Assuming the adversary is monitoring traffic exchanged between to/from one of their nodes, the basic steps they may follow can be summarised as follows:
- Identify TCP segments related to LN payments. Anything else besides such
segments is not of interest/relevance to the adversary.
This is typically accomplished by identifying an
update_add_htlc
message. - Interfere with the payment by dropping the first outgoing
revoke_and_ack
message that is sent by the initiator. The specific message is not a requirement but was selected due its terminal position as it affords the attacker time to confirm that a payment is underway. - Drop every subsequent
revoke_and_ack
message that will be transmitted by the initiator until the timeout eventually expires.
In doing so, the affected nodes are still able to open channels, send gossip etc. which supports the adversary’s goal of remaining undetected. Clearly, a single node operator is technically able to execute these same steps, however, the impact is related to the number of affected channels. In the paper, we discuss how and show that the adversary can refine their attack by determining the node’s role in the payment path. Similarly, this is achieved using only the information available at the network layer.

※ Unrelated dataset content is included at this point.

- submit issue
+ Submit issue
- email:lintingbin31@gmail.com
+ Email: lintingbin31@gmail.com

In summary, these are some the key points from our analysis:
- We implemented classification rules (using message size, direction and sequence) in XDP and netfilter programs which we deployed to test networks. Complementary to 2, we showed that such classification is trivially and efficiently possible on the fly.

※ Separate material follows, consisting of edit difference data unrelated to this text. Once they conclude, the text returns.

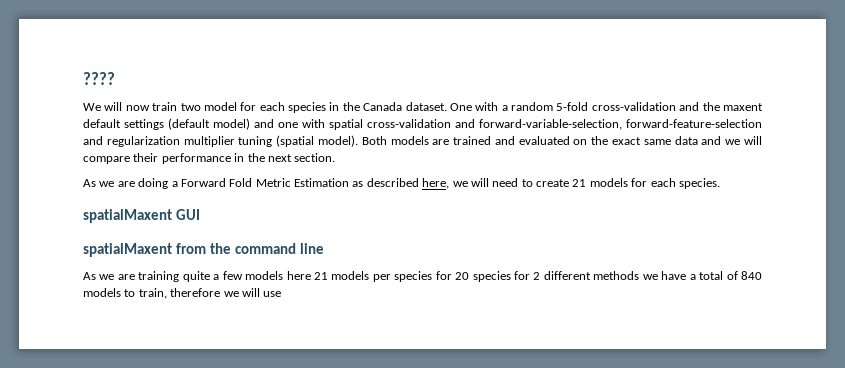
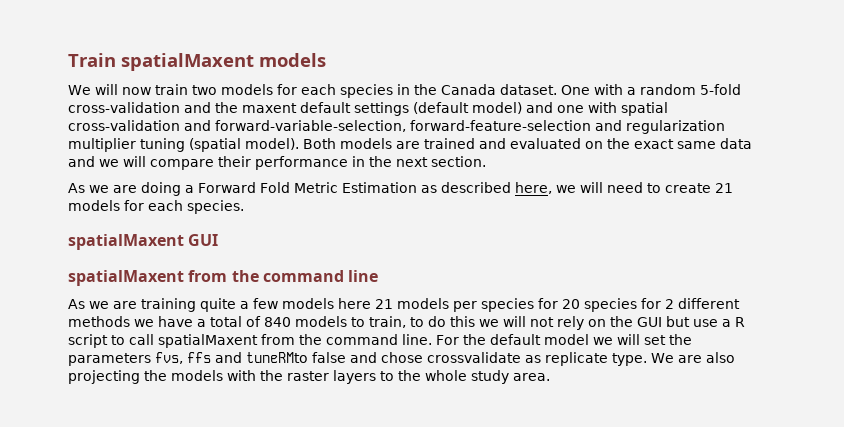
- ????
+ Train spatialMaxent models
- We will now train two model for each species in the Canada dataset.
+ We will now train two models for each species in the Canada dataset.
- As we are training quite a few models here 21 models per species for 20 species for 2 different methods we have a total of 840 models to train, therefore we will use
+ As we are training quite a few models here 21 models per species for 20 species for 2 different methods we have a total of 840 models to train, to do this we will not rely on the GUI but use a R script to call spatialMaxent from the command line. For the default model we will set the parameters fvs, ffs and tuneRMto false and chose crossvalidate as replicate type. We are also projecting the models with the raster layers to the whole study area.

- As a result, it is feasible to execute the described censorship attack, and will remain to be so unless the currently-estimated throughput increases significantly.
- Perhaps unsurprisingly, the network-level centralisation increases the potential magnitude of the attack. Simulations, however, showed this varies greatly based on the attacking AS and/or exact censorship strategy.
Mitigation
The authors of 2 already discussed some countermeasures that may be implemented such as deviating from the default port or using Tor. While the former is likely not effective enough, the latter can be generalised to the use of length-hiding schemes such as padding. However, as we argue in our paper, selecting an adequate form of padding is not trivial. For one, an adversary is likely to be able to defeat simple padding mechanisms such as constant-length messages using knowledge of the LN protocol and timing. On the other hand, the introduced overhead may not be negligible and should thus be taken into consideration.
There is a lot of related work in the area of website fingerprinting defences that we can likely make use of here. For instance, adaptive padding mechanisms such as WTF-Pad 3 et al. or defence frameworks such as Maybenot 4 come to mind.
Alternatively (or perhaps, alongside) exploring the above, addressing the network-level centralisation on the application layer, e.g., by taking AS information during pathfinding into consideration, may also be worth looking at.